[Dataset items]
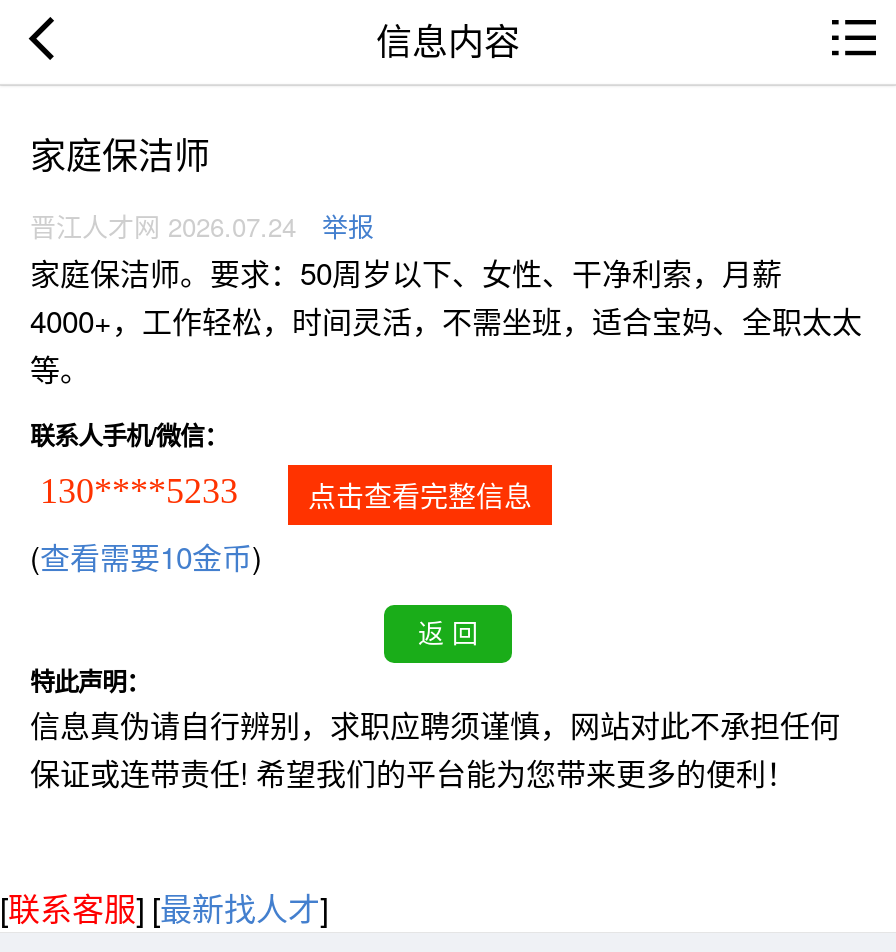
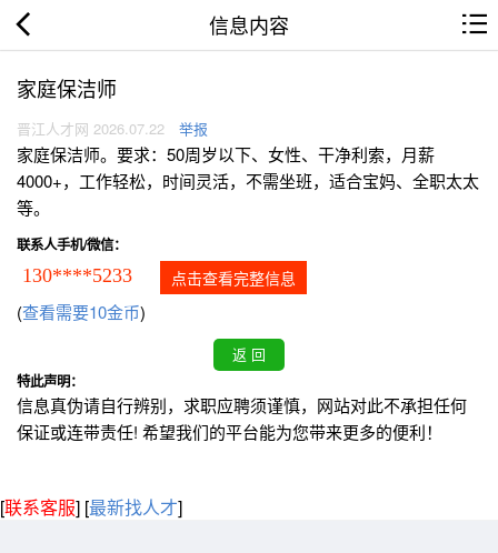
[30,207,374,245] 晋江人才网 2026.07.24 举报 -> [17,118,208,139] 晋江人才网 2026.07.22 举报

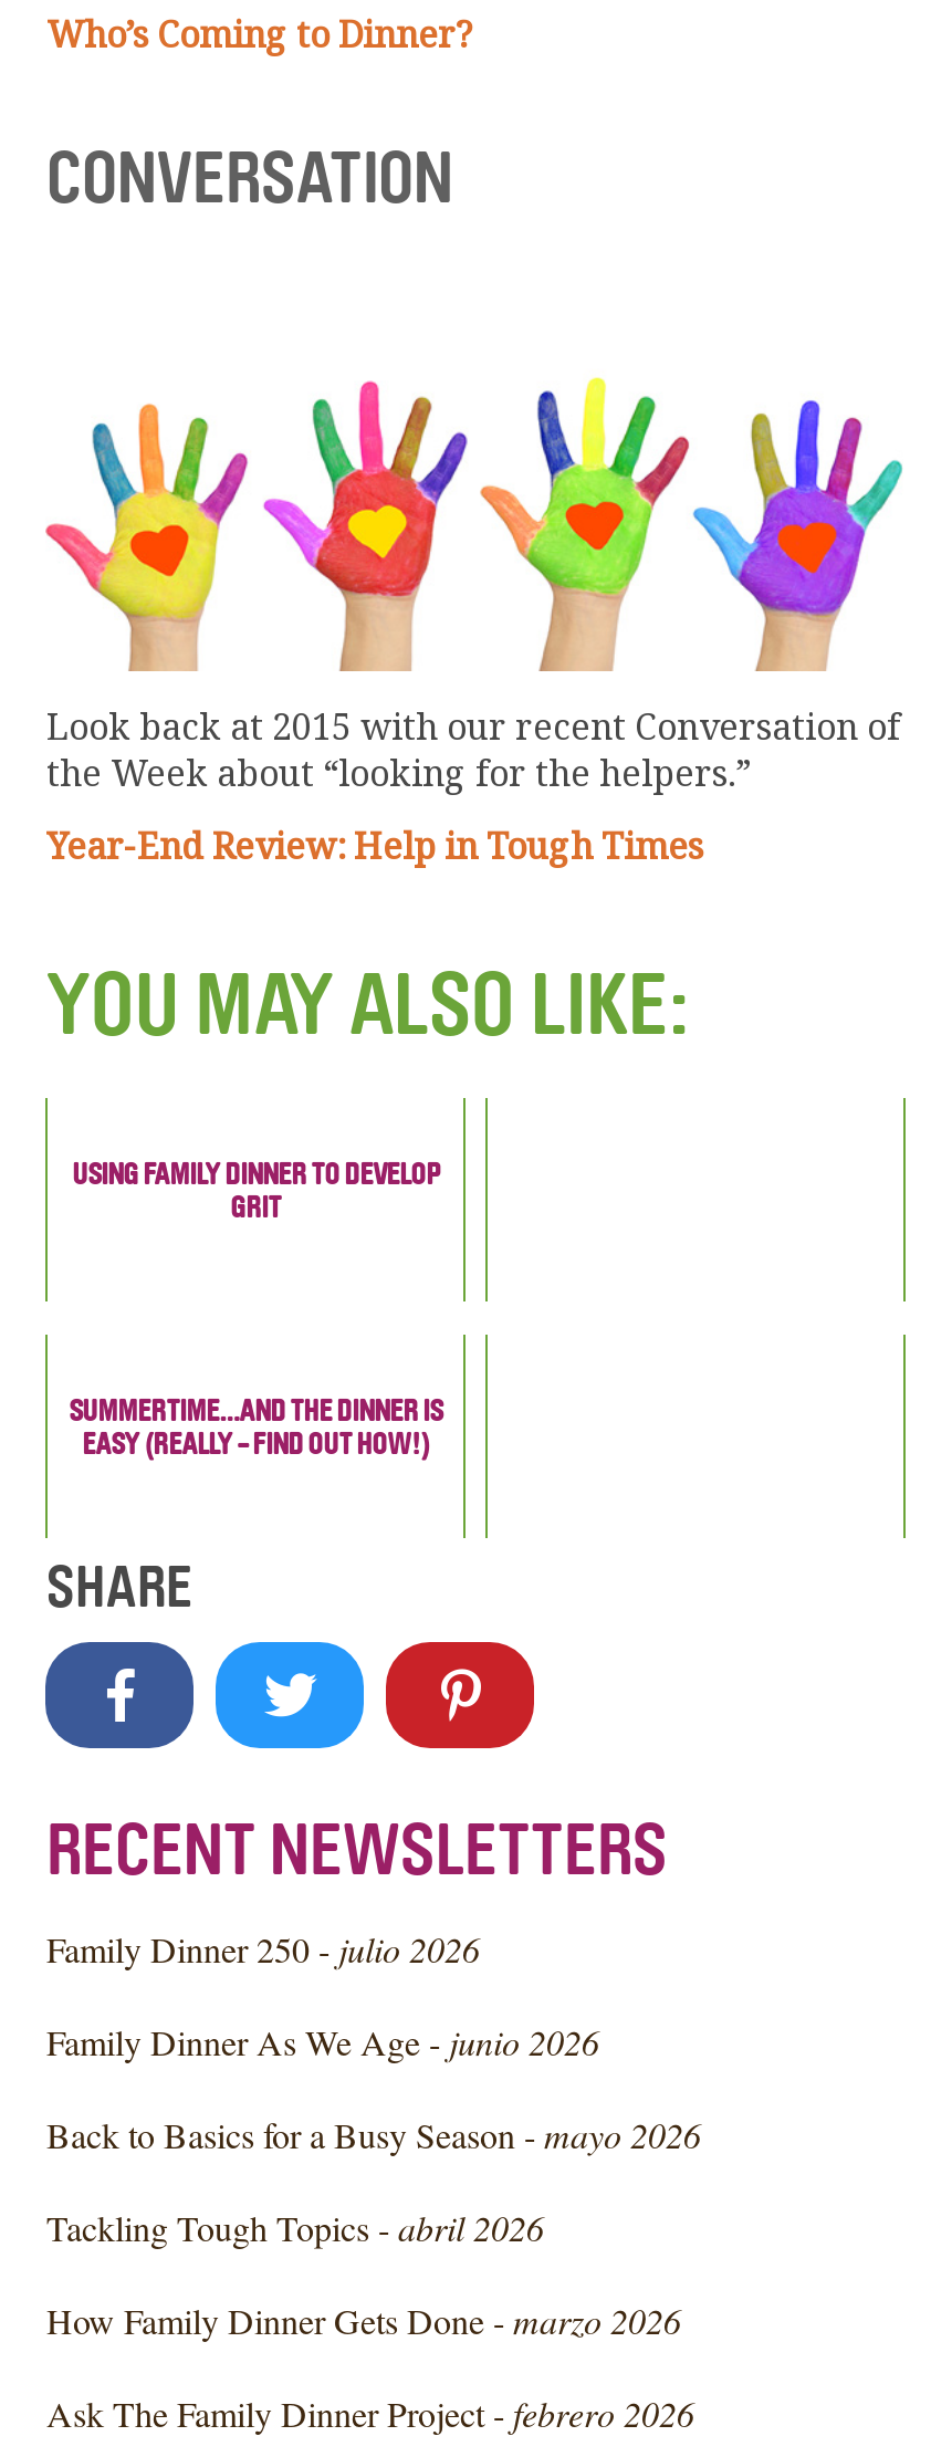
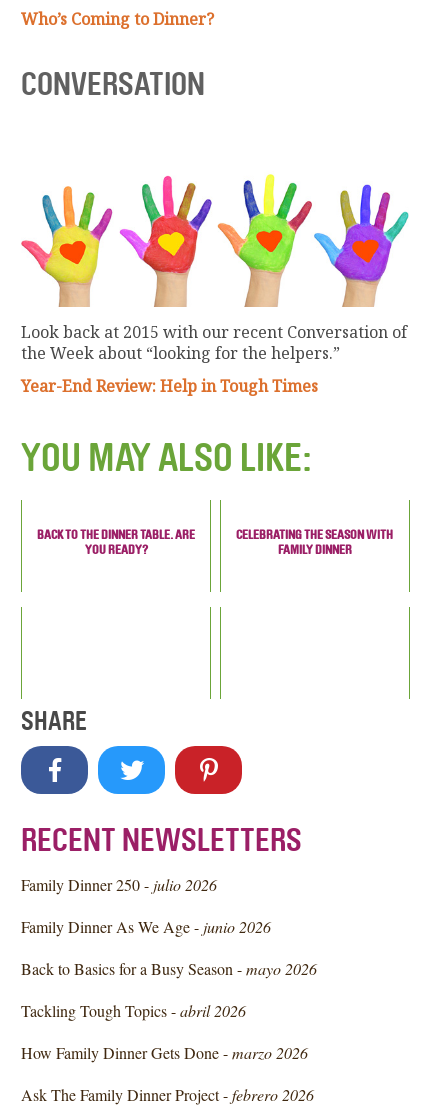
[72,1158,439,1224] USING FAMILY DINNER TO DEVELOP | GRIT -> [37,527,195,557] BACK TO THE DINNER TABLE. ARE | YOU READY?
[69,1394,443,1461] SUMMERTIME…AND THE DINNER IS | EASY (REALLY - FIND OUT HOW!) -> [236,527,393,557] CELEBRATING THE SEASON WITH | FAMILY DINNER

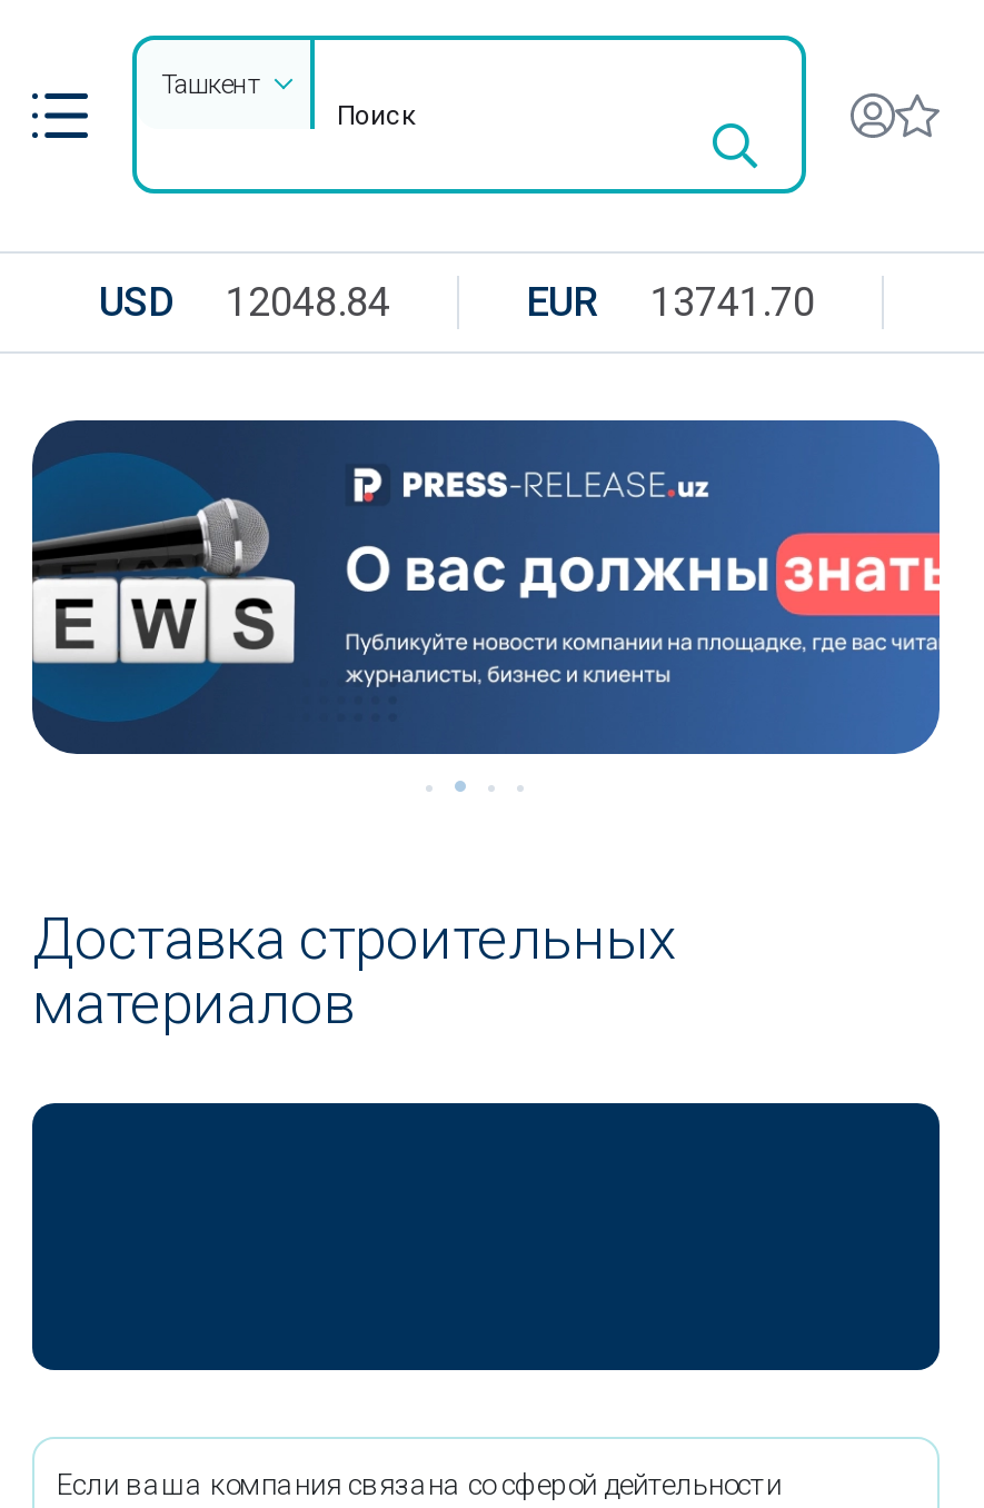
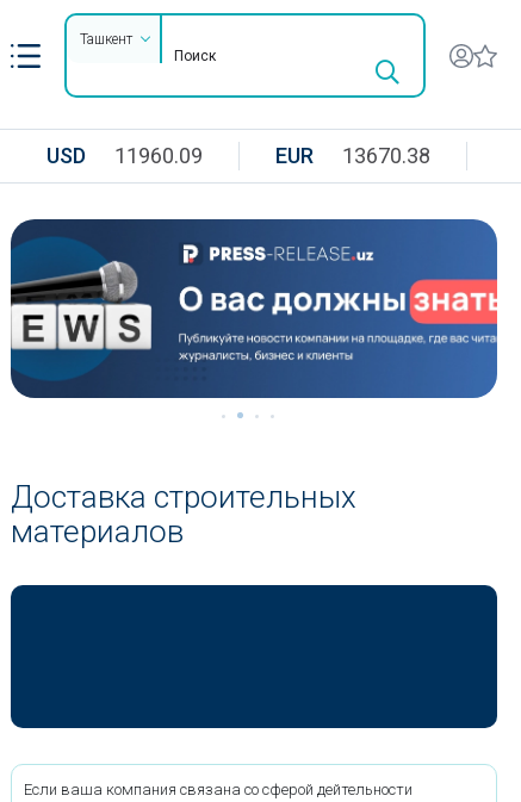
[99,278,390,325] USD 12048.84 -> [46,143,203,168] USD 11960.09
[526,278,815,325] EUR 13741.70 -> [275,143,430,168] EUR 13670.38

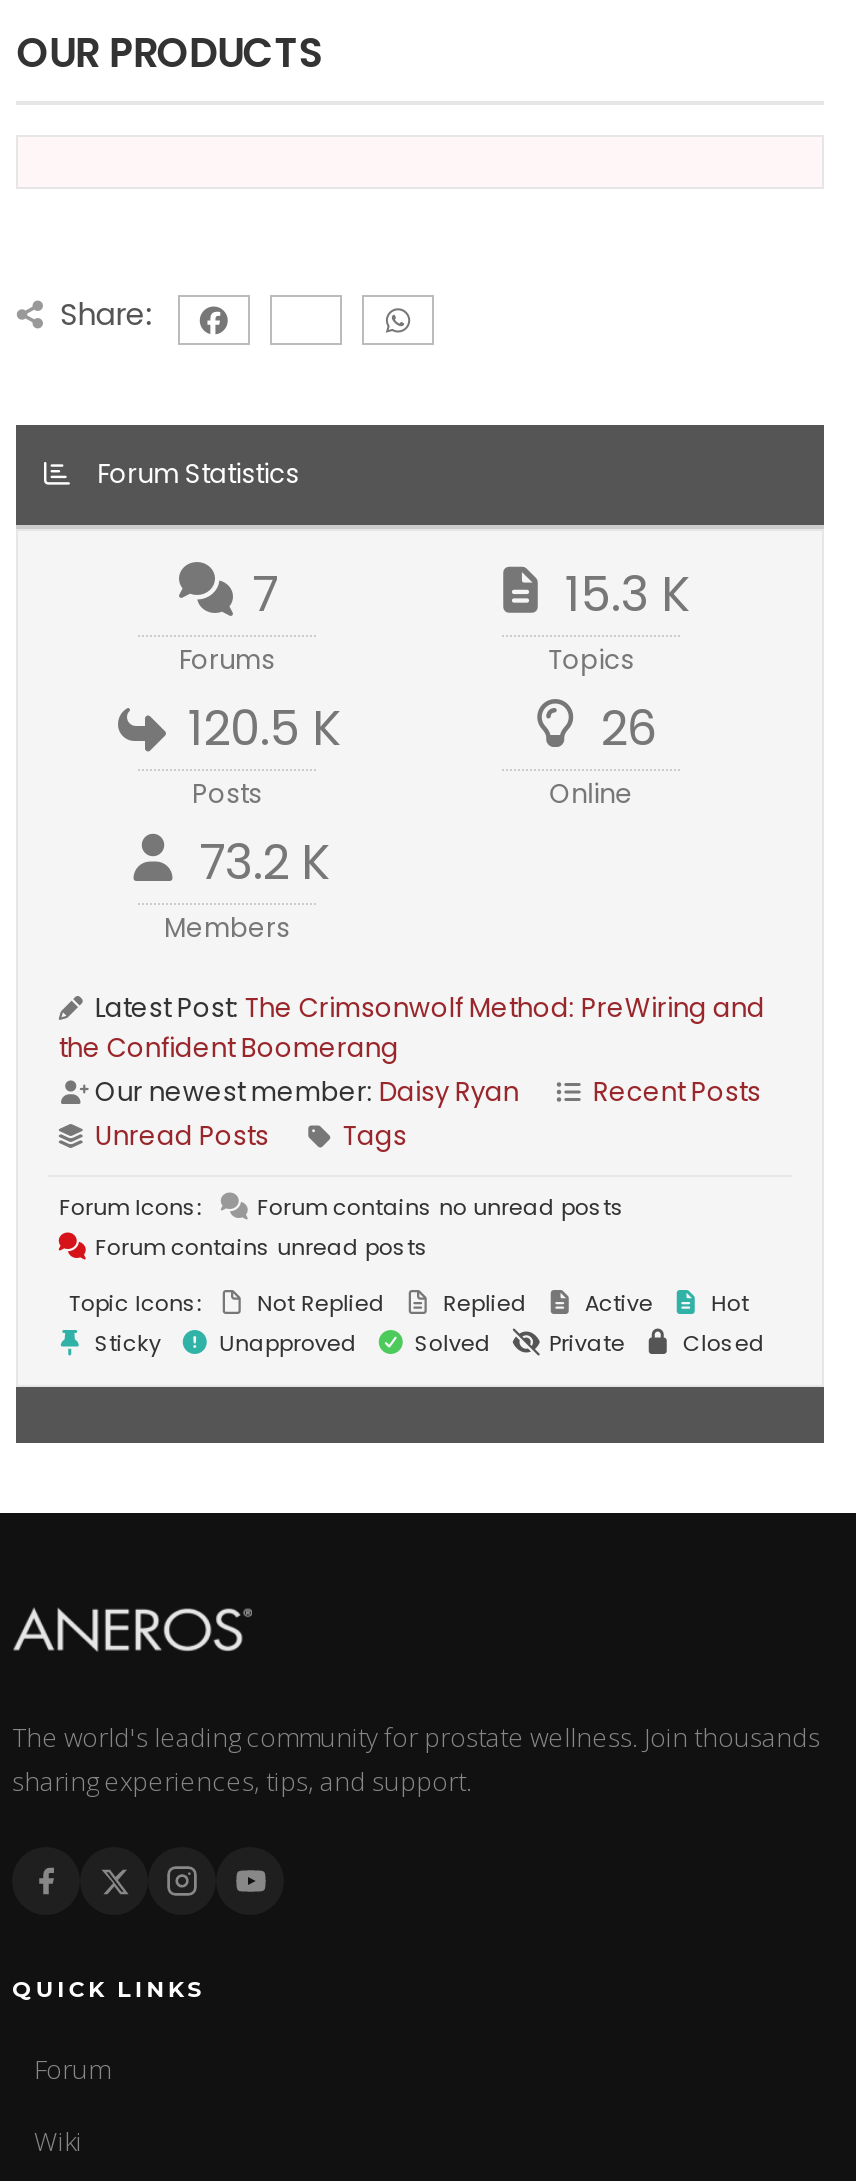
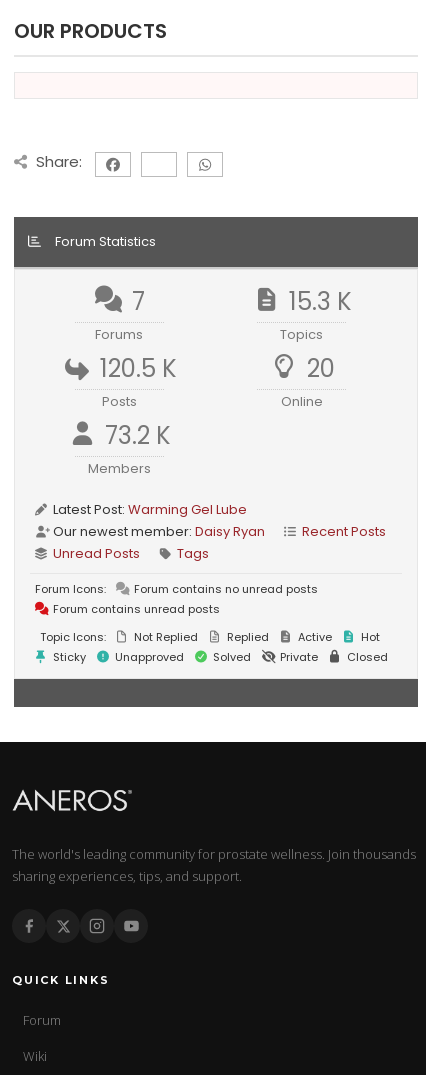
[601,695,657,761] 26 -> [307,352,335,385] 20
[59,989,765,1067] Latest Post: The Crimsonwolf Method: PreWiring and | the Confident Boomerang -> [50,500,247,519] Latest Post: Warming Gel Lube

TASK DIRECTIONS:
Pictures excluded, return exactly the lines from the one with "[69,1394,443,1461] SUMMERTIME…AND THE" through the final line of the entries above, both included.

ANSWER TO THIS TASK:
[69,1394,443,1461] SUMMERTIME…AND THE DINNER IS | EASY (REALLY - FIND OUT HOW!) -> [236,527,393,557] CELEBRATING THE SEASON WITH | FAMILY DINNER

[99,278,390,325] USD 12048.84 -> [46,143,203,168] USD 11960.09
[526,278,815,325] EUR 13741.70 -> [275,143,430,168] EUR 13670.38

[601,695,657,761] 26 -> [307,352,335,385] 20
[59,989,765,1067] Latest Post: The Crimsonwolf Method: PreWiring and | the Confident Boomerang -> [50,500,247,519] Latest Post: Warming Gel Lube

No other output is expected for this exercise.